The risk of stroke is actually lower while on the pill than being pregnant. In fact, there is a very slight risk of developing blood clots in the legs, but much less than the risk during pregnancy. Among women who do not take the pill, 5 per 100,000 women per year develop blood clots. Among women who do take the pill, the risk slightly increases to 15-20 per 100,000 women per year. For women who are pregnant, the risk of developing blood clots is 60 per 100,000 women per year. So you may be surprised to learn that having a child is twice as dangerous as using the birth control pill.
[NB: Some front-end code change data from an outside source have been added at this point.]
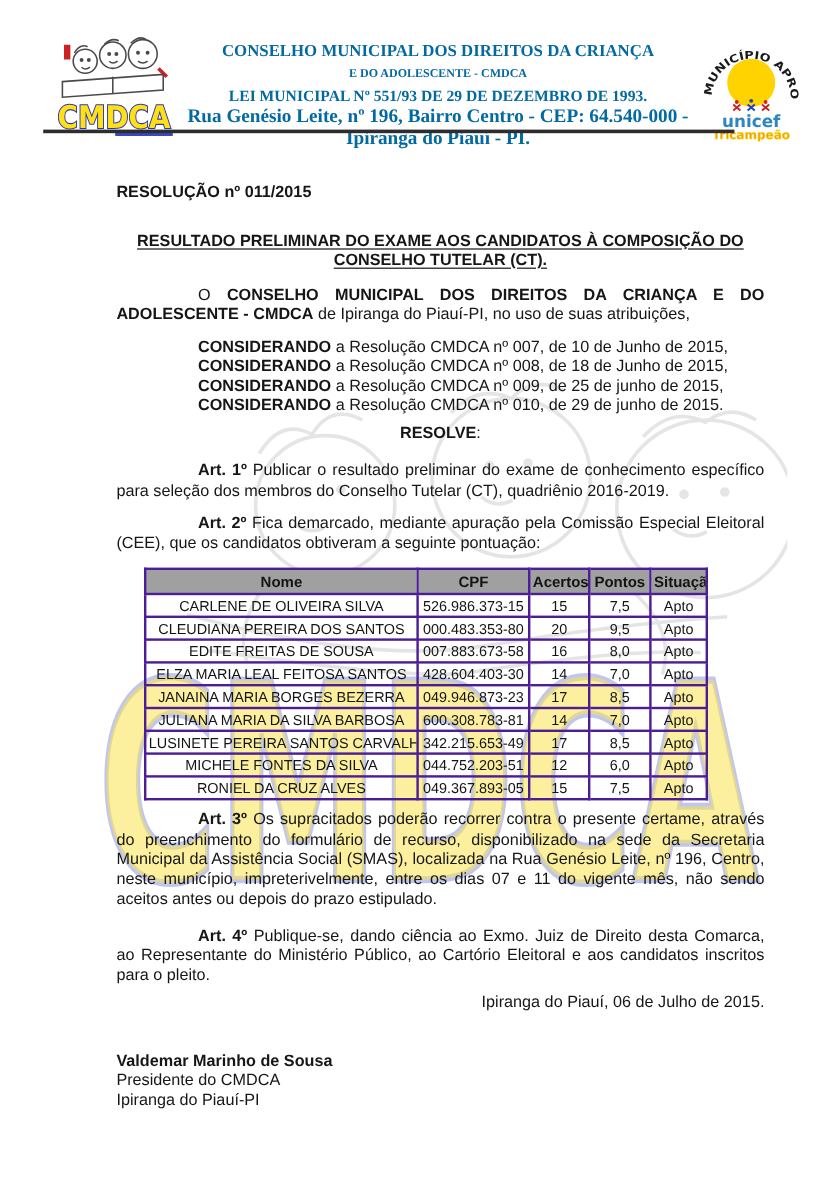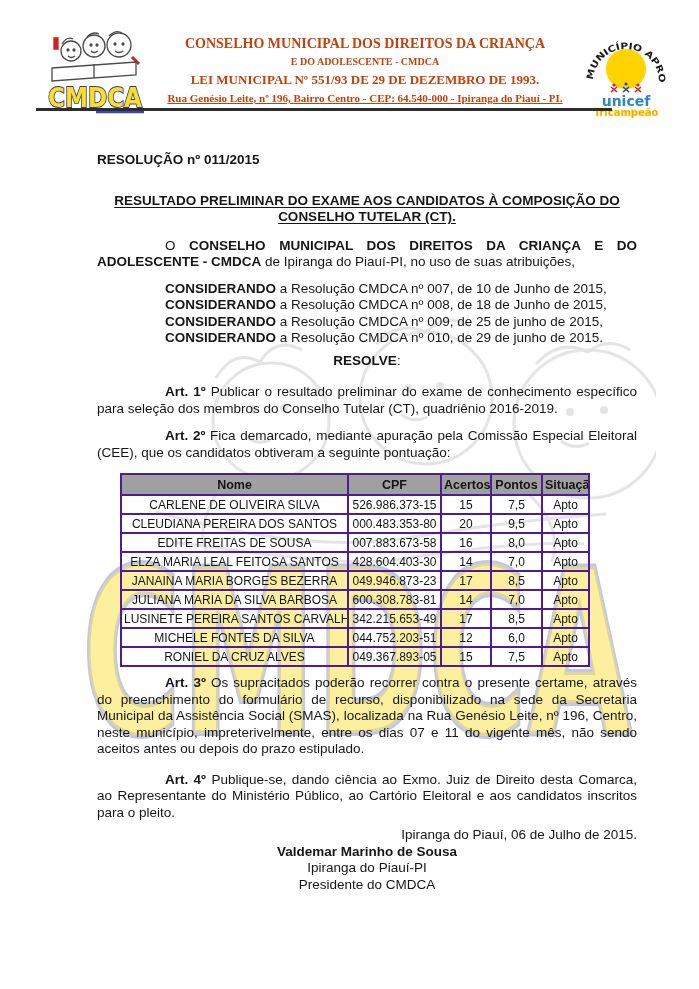--- a/index.html
+++ b/index.html
@@ -9,25 +9,25 @@
   
   .watermark{position:absolute;inset:0;z-index:0;pointer-events:none;}
   .wm-children{position:absolute;left:96px;top:306px;}
   .wm-letters{position:absolute;left:70px;top:548px;}
 
   
   .content{position:absolute;inset:0;z-index:1;}
 
   
   .header-org{position:absolute;left:148px;top:35px;width:434px;text-align:center;
-              font-family:"Liberation Serif",serif;font-weight:bold;color:#c2410c;}
+              font-family:"Liberation Serif",serif;font-weight:bold;color:#0369a1;}
   .org-l1{font-size:14px;line-height:18px;}
   .org-l2{font-size:10px;line-height:17px;}
   .org-l3{font-size:13px;line-height:19px;}
-  .org-l4{font-size:11px;line-height:18px;text-decoration:underline;}
+  .org-l4{font-size:16px;line-height:18px;}
   .header-rule{position:absolute;left:36px;top:108px;width:576px;height:3px;background:#2d2d2d;}
   .logo-cmdca{position:absolute;left:44px;top:30px;width:102px;height:84px;}
   .logo-unicef{position:absolute;left:584px;top:26px;width:84px;height:92px;}
 
   
   .doc{position:absolute;left:97px;top:152px;width:540px;font-size:13.5px;line-height:16.5px;}
   .res-num{font-weight:bold;}
   .doc-title{margin-top:24px;text-align:center;font-weight:bold;
              text-decoration:underline;text-underline-offset:2px;}
   .p-intro{margin-top:12px;text-align:justify;text-indent:68px;}
@@ -42,21 +42,21 @@
   .a4{margin-top:14px;}
 
   
   table.results{margin:12px 0 0 23px;border-collapse:collapse;table-layout:fixed;width:468px;
                 font-size:12px;background:transparent;}
   table.results th, table.results td{border:2px solid #4c1d95;text-align:center;
                 padding:1px 2px;height:15px;line-height:14px;overflow:hidden;white-space:nowrap;color:#141414;}
   table.results th{background:#a0a0a0;height:17px;font-size:12.5px;font-weight:bold;}
 
   .date-line{margin-top:6px;text-align:right;}
-  .sig{text-align:center;line-height:16.5px;}
+  .sig{margin-top:32px;line-height:16.5px;}
   .sig-name{font-weight:bold;}
 </style>
 </head>
 <body>
 
 <div class="page">
 
   <div class="watermark">
     <svg class="wm-children" width="560" height="280" viewBox="0 0 560 280">
       <g fill="none" stroke="#cfcfcf" stroke-width="3" opacity="0.55">
@@ -263,19 +263,19 @@
       </div>
 
       <div class="article a4">
         <b>Art. 4º</b><span> Publique-se, dando ciência ao Exmo. Juiz de Direito desta Comarca, ao Representante do Ministério Público, ao Cartório Eleitoral e aos candidatos inscritos para o pleito.</span>
       </div>
 
       <div class="date-line">Ipiranga do Piauí, 06 de Julho de 2015.</div>
 
       <div class="sig">
         <div class="sig-name">Valdemar Marinho de Sousa</div>
+        <div>Presidente do CMDCA</div>
         <div>Ipiranga do Piauí-PI</div>
-        <div>Presidente do CMDCA</div>
       </div>
 
     </div>
   </div>
 </div>
 
 </body></html>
However, my doctor told me women with prior stroke have a 1% to 2% risk of a stroke recurrence in pregnancy. Especially, since I would remain on blood thinning medication throughout my pregnancy. But, I guess I still worry. I mean the fact I had a stroke it the first place, with very few risk factors, gives me cause for alarm. I feel with my luck I would be in that 1% of stroke sufferers while pregnant.
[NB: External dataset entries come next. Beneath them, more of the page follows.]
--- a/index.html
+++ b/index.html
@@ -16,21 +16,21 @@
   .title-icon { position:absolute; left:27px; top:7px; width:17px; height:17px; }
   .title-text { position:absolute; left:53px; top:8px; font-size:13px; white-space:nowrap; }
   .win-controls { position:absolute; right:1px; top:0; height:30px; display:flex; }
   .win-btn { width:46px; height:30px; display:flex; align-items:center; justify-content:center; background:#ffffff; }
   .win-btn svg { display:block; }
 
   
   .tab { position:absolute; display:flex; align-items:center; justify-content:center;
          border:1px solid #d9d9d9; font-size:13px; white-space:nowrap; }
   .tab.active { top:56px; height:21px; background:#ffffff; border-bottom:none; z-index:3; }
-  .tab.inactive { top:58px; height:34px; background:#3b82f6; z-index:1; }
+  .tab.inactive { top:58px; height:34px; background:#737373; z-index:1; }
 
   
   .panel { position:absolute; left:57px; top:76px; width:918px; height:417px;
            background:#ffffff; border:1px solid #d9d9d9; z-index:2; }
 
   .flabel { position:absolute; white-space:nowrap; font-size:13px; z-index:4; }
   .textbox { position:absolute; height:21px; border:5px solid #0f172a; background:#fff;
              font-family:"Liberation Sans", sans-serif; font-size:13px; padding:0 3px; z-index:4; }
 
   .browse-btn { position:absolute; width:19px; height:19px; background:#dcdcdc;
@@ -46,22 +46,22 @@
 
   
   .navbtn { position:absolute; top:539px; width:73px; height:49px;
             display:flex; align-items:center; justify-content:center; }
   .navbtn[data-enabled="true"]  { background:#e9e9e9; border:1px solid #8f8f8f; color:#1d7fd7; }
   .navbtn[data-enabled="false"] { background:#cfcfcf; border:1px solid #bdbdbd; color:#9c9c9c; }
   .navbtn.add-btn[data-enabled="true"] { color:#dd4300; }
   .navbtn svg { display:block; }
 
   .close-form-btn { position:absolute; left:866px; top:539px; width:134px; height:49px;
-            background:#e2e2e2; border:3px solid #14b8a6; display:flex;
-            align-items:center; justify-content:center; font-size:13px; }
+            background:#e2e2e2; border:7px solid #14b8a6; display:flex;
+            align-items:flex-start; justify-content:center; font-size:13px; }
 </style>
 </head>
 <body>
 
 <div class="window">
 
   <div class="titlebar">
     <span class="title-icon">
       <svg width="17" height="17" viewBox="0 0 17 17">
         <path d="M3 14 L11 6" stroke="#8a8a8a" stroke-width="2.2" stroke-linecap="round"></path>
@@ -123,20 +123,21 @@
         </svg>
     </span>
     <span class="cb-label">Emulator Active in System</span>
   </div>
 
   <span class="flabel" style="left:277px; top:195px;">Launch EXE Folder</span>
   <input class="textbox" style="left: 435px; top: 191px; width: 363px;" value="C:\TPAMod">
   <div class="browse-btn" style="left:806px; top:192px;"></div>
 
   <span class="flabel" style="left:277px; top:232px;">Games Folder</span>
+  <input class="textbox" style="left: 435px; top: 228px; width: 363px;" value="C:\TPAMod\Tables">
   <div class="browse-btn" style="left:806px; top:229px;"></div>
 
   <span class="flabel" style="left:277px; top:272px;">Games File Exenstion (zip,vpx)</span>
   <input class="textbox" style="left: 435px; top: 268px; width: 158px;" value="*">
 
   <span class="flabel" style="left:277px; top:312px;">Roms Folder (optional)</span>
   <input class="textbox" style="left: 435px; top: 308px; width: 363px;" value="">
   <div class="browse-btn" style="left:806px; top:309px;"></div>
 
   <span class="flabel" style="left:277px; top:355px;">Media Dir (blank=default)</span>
So, I asked my doctor for a guarantee and he said he just couldn’t give me one. The way he described it was “You’re fine until you’re not.” He meant a stroke would hit me fast like before and that there was no way to know if it were to happen.
Pregnant women can also develop preeclampsia. This is a condition that includes abnormally high blood pressure. Women with this condition run the risk of having a stroke during pregnancy. Researchers at the U.S. Centers for Disease Control and Prevention also report that preeclampsia is also a risk factor for stroke in the future.
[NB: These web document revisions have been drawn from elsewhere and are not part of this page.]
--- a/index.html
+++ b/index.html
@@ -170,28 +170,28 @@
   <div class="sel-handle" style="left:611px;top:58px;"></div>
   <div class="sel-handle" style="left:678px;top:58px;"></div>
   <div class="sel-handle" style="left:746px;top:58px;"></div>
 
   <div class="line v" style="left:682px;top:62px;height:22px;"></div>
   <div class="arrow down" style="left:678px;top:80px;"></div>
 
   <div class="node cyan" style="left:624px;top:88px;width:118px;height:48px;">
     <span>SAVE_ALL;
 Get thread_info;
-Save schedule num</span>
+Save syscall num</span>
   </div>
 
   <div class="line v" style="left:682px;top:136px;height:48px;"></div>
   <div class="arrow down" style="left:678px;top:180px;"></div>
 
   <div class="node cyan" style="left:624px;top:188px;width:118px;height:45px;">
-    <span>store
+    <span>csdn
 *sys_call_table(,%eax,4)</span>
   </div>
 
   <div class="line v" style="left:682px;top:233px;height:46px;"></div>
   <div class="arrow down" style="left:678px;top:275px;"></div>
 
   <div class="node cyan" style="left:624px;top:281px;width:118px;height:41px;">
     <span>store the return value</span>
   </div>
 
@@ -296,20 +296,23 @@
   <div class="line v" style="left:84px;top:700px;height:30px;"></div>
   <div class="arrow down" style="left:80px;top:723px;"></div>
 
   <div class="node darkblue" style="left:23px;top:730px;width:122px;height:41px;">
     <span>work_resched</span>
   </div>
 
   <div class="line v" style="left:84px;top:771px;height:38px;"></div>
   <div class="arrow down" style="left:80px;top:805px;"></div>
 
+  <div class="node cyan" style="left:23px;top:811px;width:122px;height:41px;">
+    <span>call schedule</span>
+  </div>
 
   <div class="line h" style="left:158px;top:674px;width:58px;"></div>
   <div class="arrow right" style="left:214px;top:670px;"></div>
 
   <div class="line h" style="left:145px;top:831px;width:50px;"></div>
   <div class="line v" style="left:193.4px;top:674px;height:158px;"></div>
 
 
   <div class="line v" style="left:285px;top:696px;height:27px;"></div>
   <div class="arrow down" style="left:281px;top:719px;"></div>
Some symptoms of preeclamsia or “toxemia of pregnancy” are very high blood pressure with rapid weight gain, swollen ankles and protein in the urine. This condition affects the blood vessels, kidneys, liver and brain. Decreased blood flow through the placenta also occurs in pre-eclampsia and can lead to slower growth in the uterus and loss of the fetus. In fact, pre-eclampsia is the leading cause of premature birth in the United States. Pre-eclampsia is a serious complication of pregnancy. It requires immediate medical attention. It can progress to a life-threatening condition called eclampsia. Visual disturbances, severe headaches and abdominal pain usually precede eclampsia.
Luckily, I’ve never had high blood pressure. Even with my first pregnancy, besides excessive morning sickness, I had no real problems. Of course, that was pre-stroke and almost 13 years ago. Deep down, I think I will be okay with a second pregnancy, but part of me is still hesitant, so much, I just can’t bite the bullet and do it yet.